Now, that doesn’t mean I didn’t think about writing. I definitely thought about it. There were times over the summer when all I wanted to do was scream from the top of my lungs about the things I was experiencing and feeling–things that I haven’t felt or experienced for a long while, and things I don’t really wish for anyone to feel or experience any time soon.

What I should have done was take out my personal diary and write those things down.
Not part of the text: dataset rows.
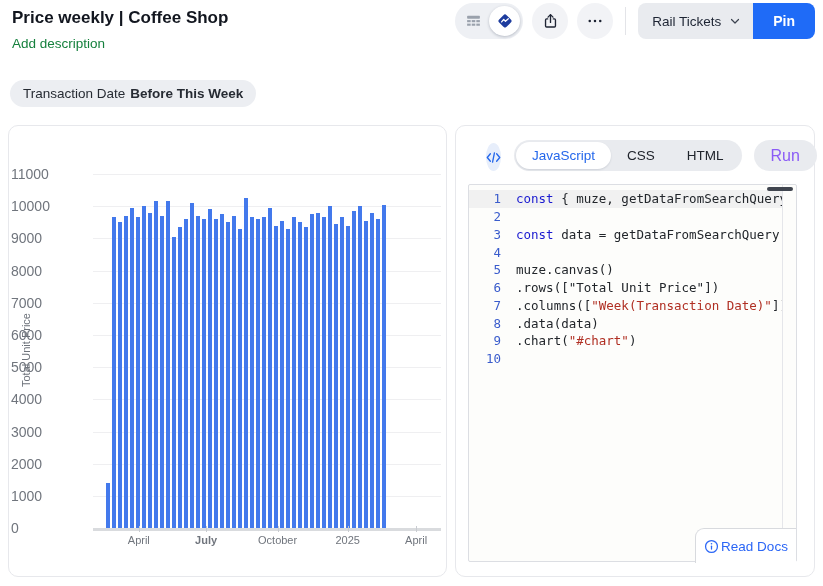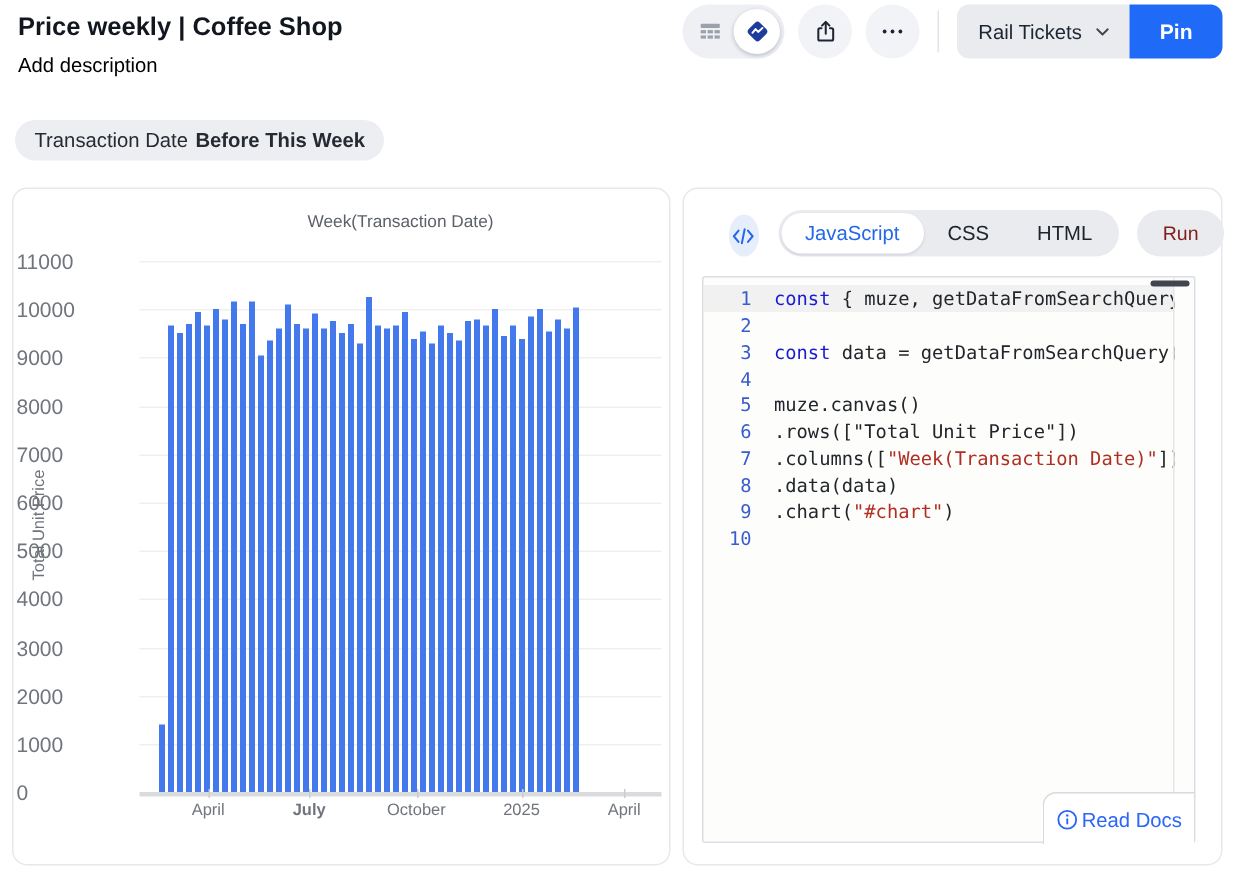--- a/index.html
+++ b/index.html
@@ -9,7 +9,7 @@
   
   .hdr { position:absolute; left:0; top:0; width:823px; height:70px; }
   .hdr-title { position:absolute; left:12px; top:8px; font-size:17px; font-weight:700; color:#12161f; }
-  .hdr-desc  { position:absolute; left:12px; top:36px; font-size:13.5px; color:#000000; cursor:text; }
+  .hdr-desc  { position:absolute; left:12px; top:36px; font-size:13.5px; color:#15803d; cursor:text; }
 
   .toolbar { position:absolute; right:8px; top:2px; height:38px; display:flex; align-items:center; gap:9px; }
   .view-toggle { display:flex; align-items:center; background:#eef0f4; border-radius:18px; height:36px; padding:3px; }

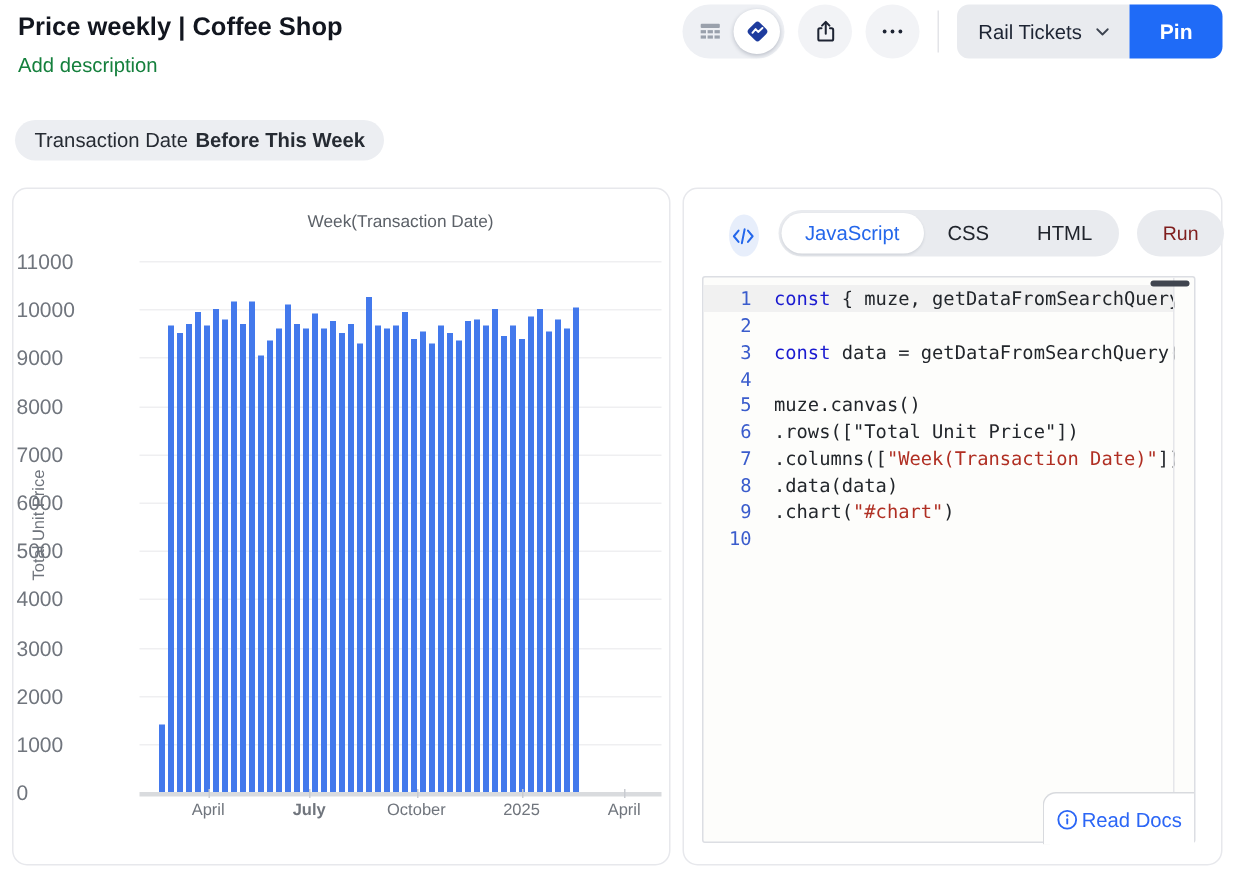--- a/index.html
+++ b/index.html
@@ -143,7 +143,6 @@
 </div>
 
 <section class="panel chart-panel">
-  <div class="chart-title">Week(Transaction Date)</div>
   <div class="y-axis-label">Total Unit Price</div>
   <div id="chart-canvas" style="position: absolute; inset: 0px;">
       <div class="gridline zero" style="left: 84px; width: 348px; top: 402px; position: absolute;"></div>

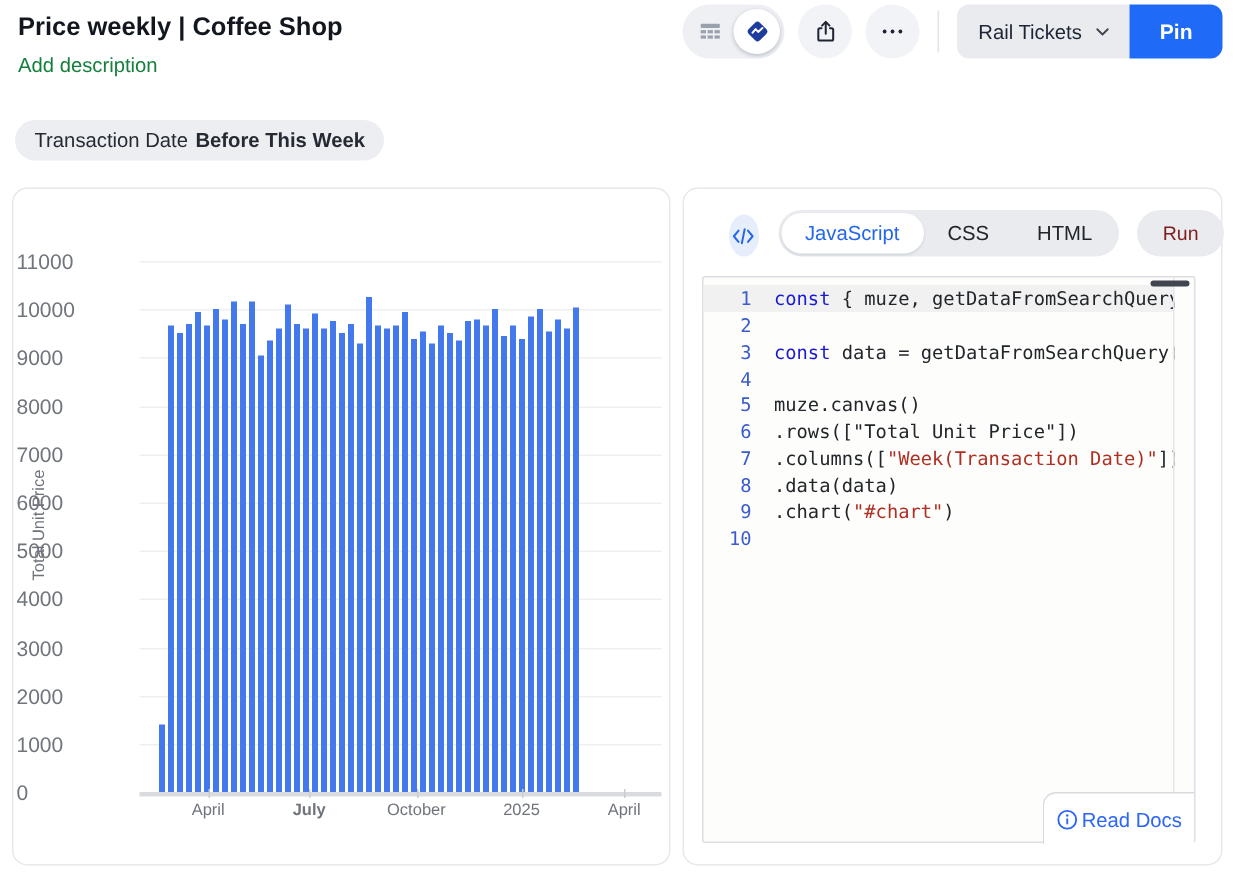--- a/index.html
+++ b/index.html
@@ -53,7 +53,7 @@
   .tab { height:27px; display:flex; align-items:center; padding:0 16px; border-radius:14px; font-size:13.5px; color:#20242c; cursor:pointer; }
   .tab.active { background:#ffffff; color:#2467eb; font-weight:400; box-shadow:0 1px 2px rgba(20,30,60,.12); }
   .run-btn { margin-left:12px; height:31px; background:#e9ebef; border:none; border-radius:16px; padding:0 17px;
-             font-size:13px; color:#7f1d1d; font-family:inherit; cursor:pointer; }
+             font-size:16px; color:#8b5cf6; font-family:inherit; cursor:pointer; }
 
   .code-box { position:absolute; left:12px; top:58px; width:329px; height:378px; background:#fdfdfb;
               border:1px solid #dcdee3; border-radius:2px; overflow:hidden; }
Process those things fully but privately–in a way that still made me feel like I was telling someone but not, you know, telling someone (like my Invisible Internet Audience™).

But I didn’t do that either, honestly. I did, however, talk to some really cherished friends and family members (y’all know who you are, shout out to you), who put up with me despite my endless talking in circles (I kind of feel like I’m doing that right now?).

Instead of processing my feelings like a mature human being, I took a lot of bubble baths and watched more than my fair share of bad court television. I told you I was good at wallowing.

Anyway.

This is all to say that the past few months have been difficult, but ultimately good. Hard, but necessary. Refining, in a way.

The last few months have tested me; they have asked questions that I am not sure I can answer now (or maybe ever!). … which reminds me!

I first learned about Rainer Maria Rilke’s Letters to a Young Poet during my summer at Arkansas Governor’s School. Rilke’s advice is not just for artists; it rings true for anyone who’s a member of the great mass of humanity. I walked into my Area II class (thanks, Bryan Cwik [now Ph.D! man, tempus fugit] with this quote on the chalkboard:

“Be patient toward all that is unsolved in your heart and try to love the questions themselves, like locked rooms and like books that are now written in a very foreign tongue. Do not now seek the answers, which cannot be given you because you would not be able to live them. And the point is, to live everything. Live the questions now. Perhaps you will then gradually, without noticing it, live along some distant day into the answer.”

I learned a lot of things from Bryan Cwik’s Area II class, but this is probably the thing that has changed my life the most. I picked up a copy of Rilke’s letters and devoured it. I return to his words again and again when I need inspiration, comfort, or guidance. Excerpts are posted on the door to my voice studio so my students can read them.

This seems to be one of those times when I needed to read Rilke’s words again.

I am, perhaps gradually, without noticing it, living along these distant days since my last post into the answers that the questions of this summer asked of me.

In short, it’s good to be back. I’m glad you’re still here, Invisible Internet Audience™.